When we take out debt, we presume that we will have future income that will both cover living expenses and the additional payments we promise to make.  We effectively reduce our future income.  For the retiree with adequate income and assets, debt might be okay.  The retiree that has cash in an account to purchase a car that takes a no interest loan might come out ahead.  And at any time, they have the power to pay off that debt.  However, often debt is a decision that can cripple future living.

Debt in Retirement Limits Lifestyle

Of course, a debt payment means higher total expenses, but it doesn’t stop there.  Debt usually means more expense due to the added interest.  Additional debt and interest require higher retirement distributions.  Higher distributions from IRA accounts increase taxable income and can increase the likelihood Social Security income will also be taxed.  And for many, the result of the compounding expenses due to debt eventually lead to the need for a cut to lifestyle and live on less.
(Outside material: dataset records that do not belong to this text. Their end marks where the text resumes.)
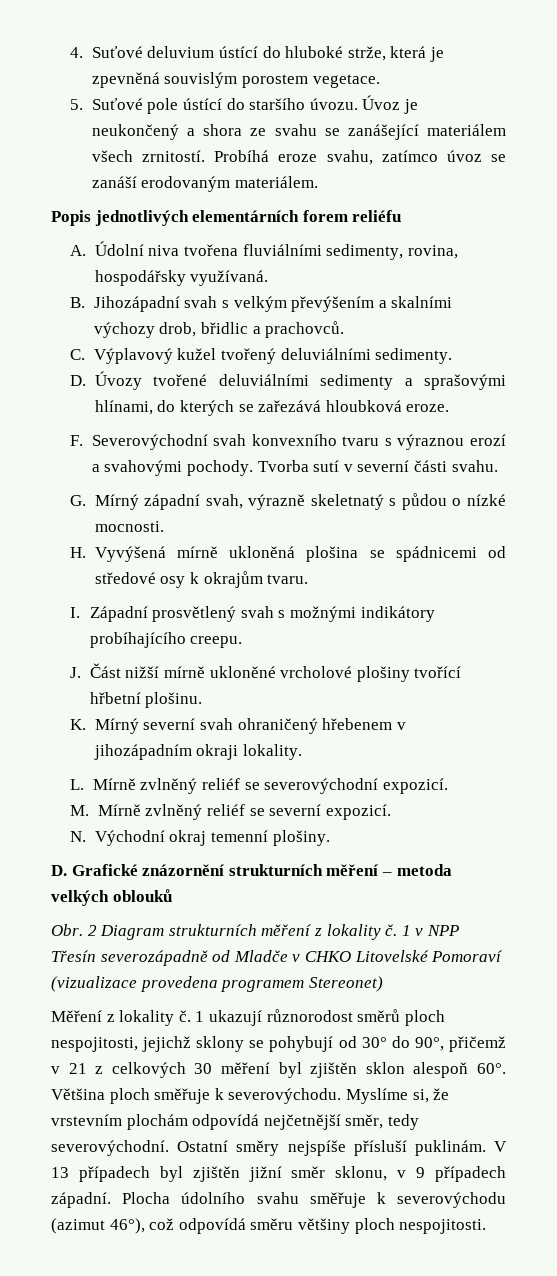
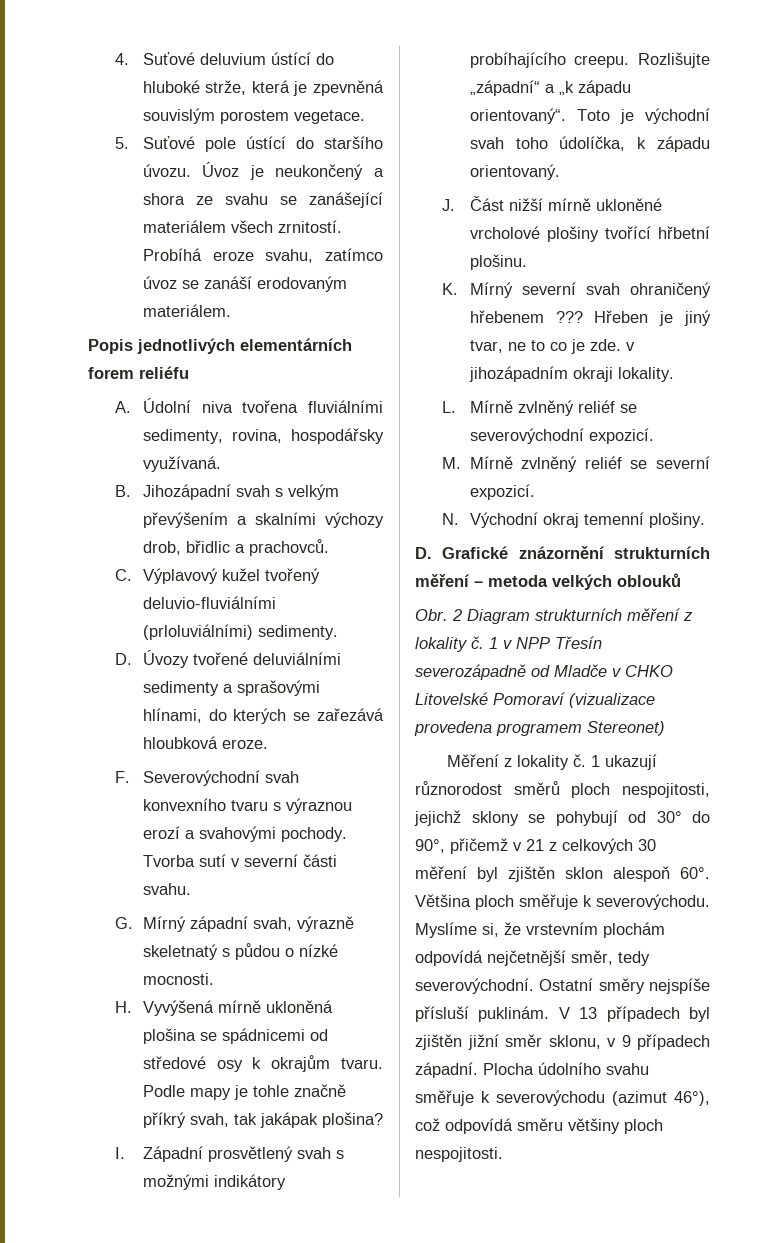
- C. Výplavový kužel tvořený deluviálními sedimenty.
+ C. Výplavový kužel tvořený deluvio-fluviálními (prloluviálními) sedimenty.
+ Podle mapy je tohle značně příkrý svah, tak jakápak plošina?
+ Rozlišujte „západní“ a „k západu orientovaný“. Toto je východní svah toho údolíčka, k západu orientovaný.
- K. Mírný severní svah ohraničený hřebenem v jihozápadním okraji lokality.
+ K. Mírný severní svah ohraničený hřebenem ??? Hřeben je jiný tvar, ne to co je zde. v jihozápadním okraji lokality.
To the 23% with “expensive” debt behavior in the study, even more expenses come due to late payments and higher interest costs which further the cycle of limits on lifestyle.

Financial Planning Answers the Questions

While some debt might be considered “okay”, most we know is not.  How do we know?  The answer comes in a financial plan.  It pulls together all the other pieces of the story and provides a structure to answer the question.  A financial plan provides possible options, strategies and answers.  It is a tool and process that fully answers the retirement equation.  Do I have enough for retirement, including debt?

Want to create your financial plan today?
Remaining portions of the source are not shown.